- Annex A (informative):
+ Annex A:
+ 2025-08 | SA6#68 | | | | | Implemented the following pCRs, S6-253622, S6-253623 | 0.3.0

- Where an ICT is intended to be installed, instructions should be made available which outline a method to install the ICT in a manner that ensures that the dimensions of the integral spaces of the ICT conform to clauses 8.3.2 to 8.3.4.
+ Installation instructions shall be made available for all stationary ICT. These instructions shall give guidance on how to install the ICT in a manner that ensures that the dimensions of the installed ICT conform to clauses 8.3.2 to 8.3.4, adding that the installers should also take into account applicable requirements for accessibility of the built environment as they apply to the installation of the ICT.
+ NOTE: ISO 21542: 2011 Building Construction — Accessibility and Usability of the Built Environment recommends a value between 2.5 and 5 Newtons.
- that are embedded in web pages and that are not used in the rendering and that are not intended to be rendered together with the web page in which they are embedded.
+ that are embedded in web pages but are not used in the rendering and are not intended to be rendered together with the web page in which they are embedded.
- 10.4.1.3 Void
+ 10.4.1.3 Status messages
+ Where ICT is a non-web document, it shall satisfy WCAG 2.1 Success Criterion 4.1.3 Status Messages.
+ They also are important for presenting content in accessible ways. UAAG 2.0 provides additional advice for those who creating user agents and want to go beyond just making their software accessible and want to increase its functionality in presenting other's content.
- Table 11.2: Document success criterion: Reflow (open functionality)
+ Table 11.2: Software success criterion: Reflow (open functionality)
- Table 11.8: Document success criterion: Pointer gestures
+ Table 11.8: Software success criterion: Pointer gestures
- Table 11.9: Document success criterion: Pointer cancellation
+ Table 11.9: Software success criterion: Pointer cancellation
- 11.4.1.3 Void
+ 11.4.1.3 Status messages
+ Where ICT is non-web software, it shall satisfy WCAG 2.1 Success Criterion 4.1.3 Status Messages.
--
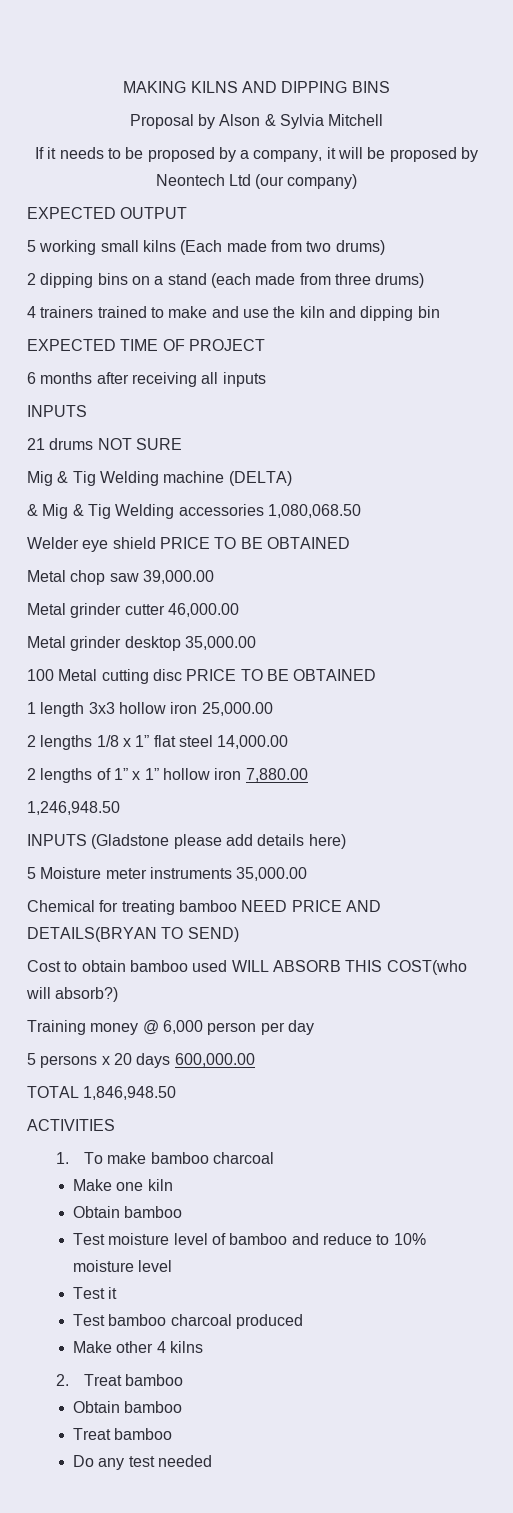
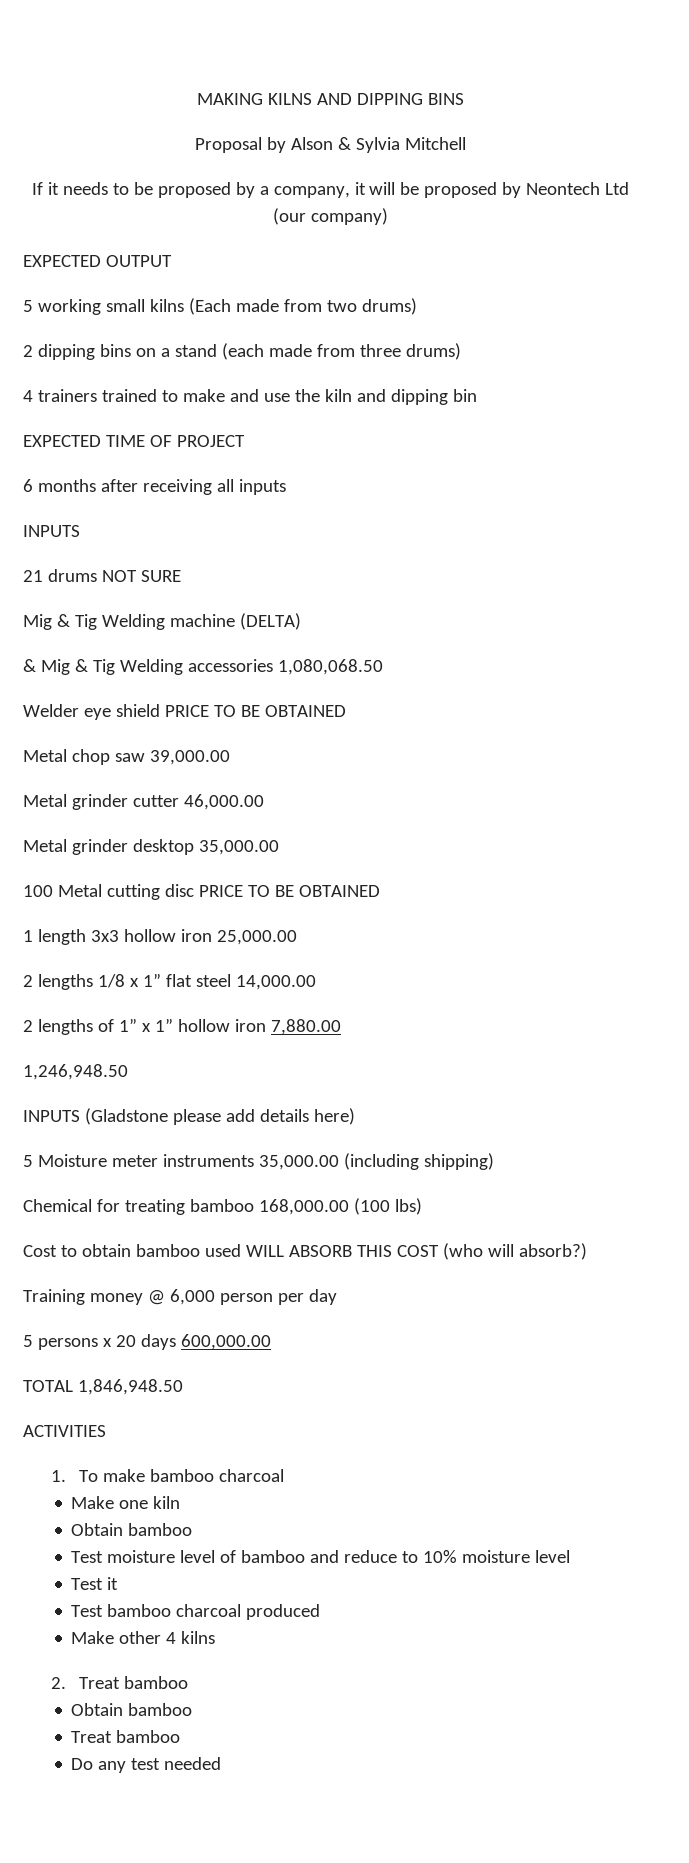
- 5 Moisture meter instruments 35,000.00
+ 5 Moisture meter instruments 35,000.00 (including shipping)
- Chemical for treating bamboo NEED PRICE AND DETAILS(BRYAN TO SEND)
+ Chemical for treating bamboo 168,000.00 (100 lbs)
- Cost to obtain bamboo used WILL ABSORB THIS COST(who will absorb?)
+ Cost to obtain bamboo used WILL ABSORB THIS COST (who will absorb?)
* * *
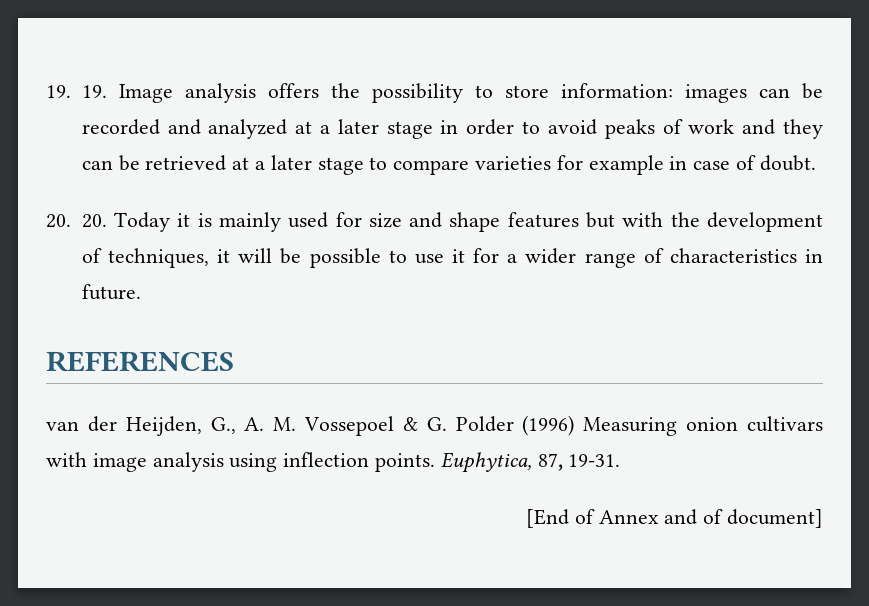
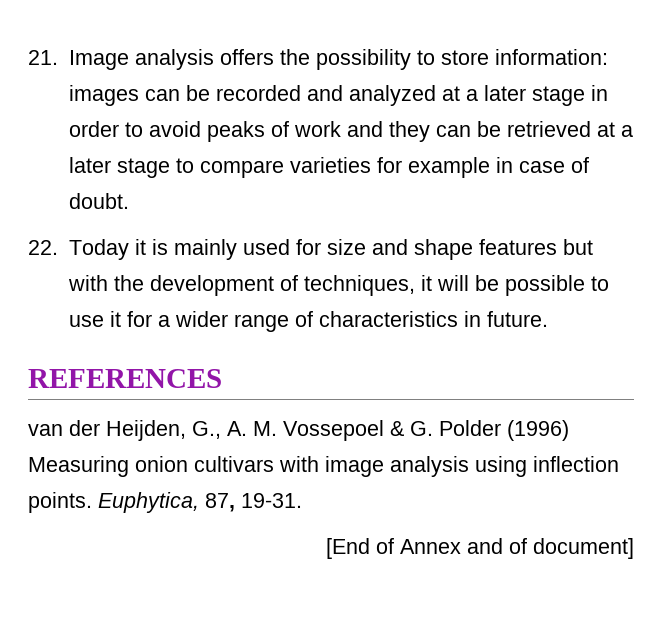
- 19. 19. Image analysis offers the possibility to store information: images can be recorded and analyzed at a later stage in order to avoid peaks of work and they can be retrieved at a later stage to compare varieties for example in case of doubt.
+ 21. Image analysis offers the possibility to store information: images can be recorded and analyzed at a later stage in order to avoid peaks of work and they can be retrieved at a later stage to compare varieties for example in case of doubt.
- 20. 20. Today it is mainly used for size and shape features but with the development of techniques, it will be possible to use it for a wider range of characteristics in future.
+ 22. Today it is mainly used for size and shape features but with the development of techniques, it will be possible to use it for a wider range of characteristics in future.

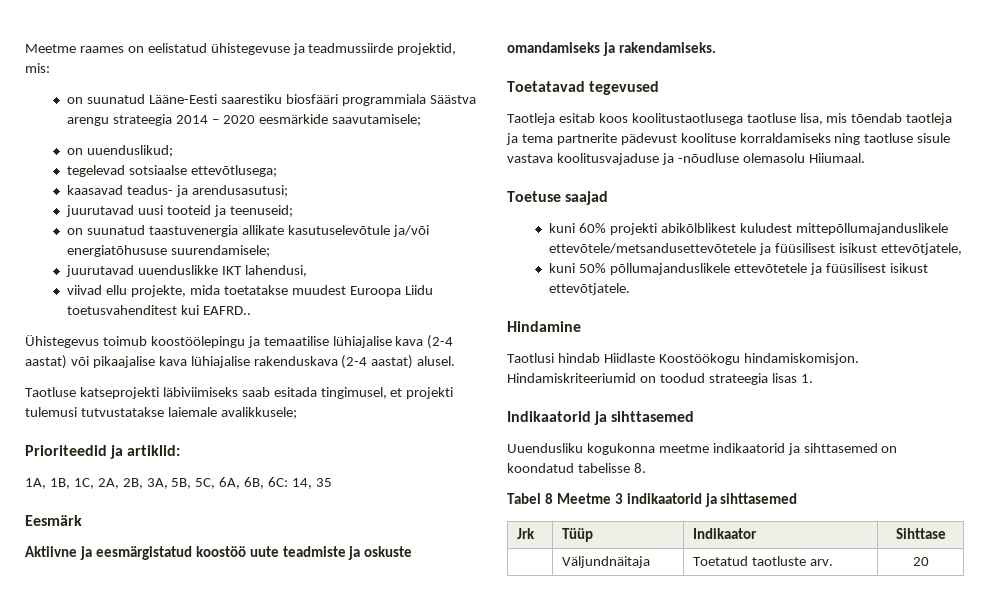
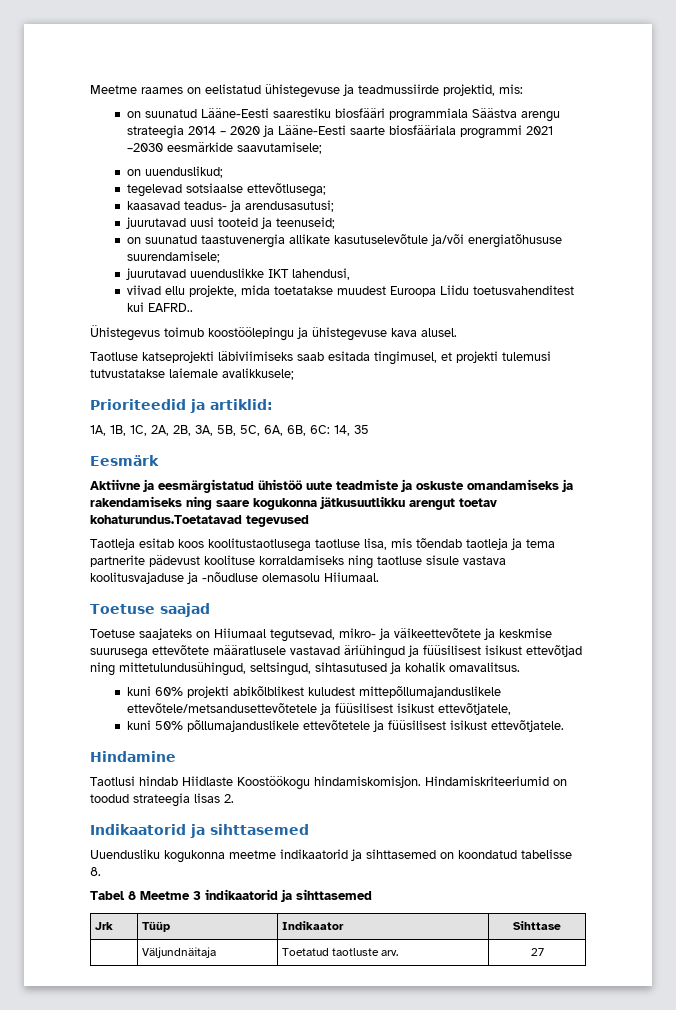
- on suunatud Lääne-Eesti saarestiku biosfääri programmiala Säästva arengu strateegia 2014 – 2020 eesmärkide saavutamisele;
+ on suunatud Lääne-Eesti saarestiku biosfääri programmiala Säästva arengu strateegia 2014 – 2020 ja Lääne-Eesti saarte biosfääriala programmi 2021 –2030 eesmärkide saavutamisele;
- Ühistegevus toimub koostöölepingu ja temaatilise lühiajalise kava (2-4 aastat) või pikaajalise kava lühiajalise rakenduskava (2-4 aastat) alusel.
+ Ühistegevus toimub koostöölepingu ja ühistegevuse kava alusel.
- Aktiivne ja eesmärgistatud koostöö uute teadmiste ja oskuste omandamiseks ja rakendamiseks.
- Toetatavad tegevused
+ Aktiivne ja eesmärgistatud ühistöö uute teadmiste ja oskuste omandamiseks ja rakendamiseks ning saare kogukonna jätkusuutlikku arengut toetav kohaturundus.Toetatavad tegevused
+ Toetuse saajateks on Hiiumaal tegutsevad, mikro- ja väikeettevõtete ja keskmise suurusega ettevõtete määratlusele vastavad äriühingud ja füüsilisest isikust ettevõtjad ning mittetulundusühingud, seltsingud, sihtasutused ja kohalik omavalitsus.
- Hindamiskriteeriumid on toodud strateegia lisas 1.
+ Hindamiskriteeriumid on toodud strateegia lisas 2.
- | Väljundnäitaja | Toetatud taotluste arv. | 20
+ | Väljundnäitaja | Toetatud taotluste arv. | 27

* Task objective *
Above is the material; set down exactly its lines from the one containing "22. Today it" down to the one containing "toetav kohaturundus.Toetatavad tegevused", both included, leaving out any pictures.

* Task result *
+ 22. Today it is mainly used for size and shape features but with the development of techniques, it will be possible to use it for a wider range of characteristics in future.

- on suunatud Lääne-Eesti saarestiku biosfääri programmiala Säästva arengu strateegia 2014 – 2020 eesmärkide saavutamisele;
+ on suunatud Lääne-Eesti saarestiku biosfääri programmiala Säästva arengu strateegia 2014 – 2020 ja Lääne-Eesti saarte biosfääriala programmi 2021 –2030 eesmärkide saavutamisele;
- Ühistegevus toimub koostöölepingu ja temaatilise lühiajalise kava (2-4 aastat) või pikaajalise kava lühiajalise rakenduskava (2-4 aastat) alusel.
+ Ühistegevus toimub koostöölepingu ja ühistegevuse kava alusel.
- Aktiivne ja eesmärgistatud koostöö uute teadmiste ja oskuste omandamiseks ja rakendamiseks.
- Toetatavad tegevused
+ Aktiivne ja eesmärgistatud ühistöö uute teadmiste ja oskuste omandamiseks ja rakendamiseks ning saare kogukonna jätkusuutlikku arengut toetav kohaturundus.Toetatavad tegevused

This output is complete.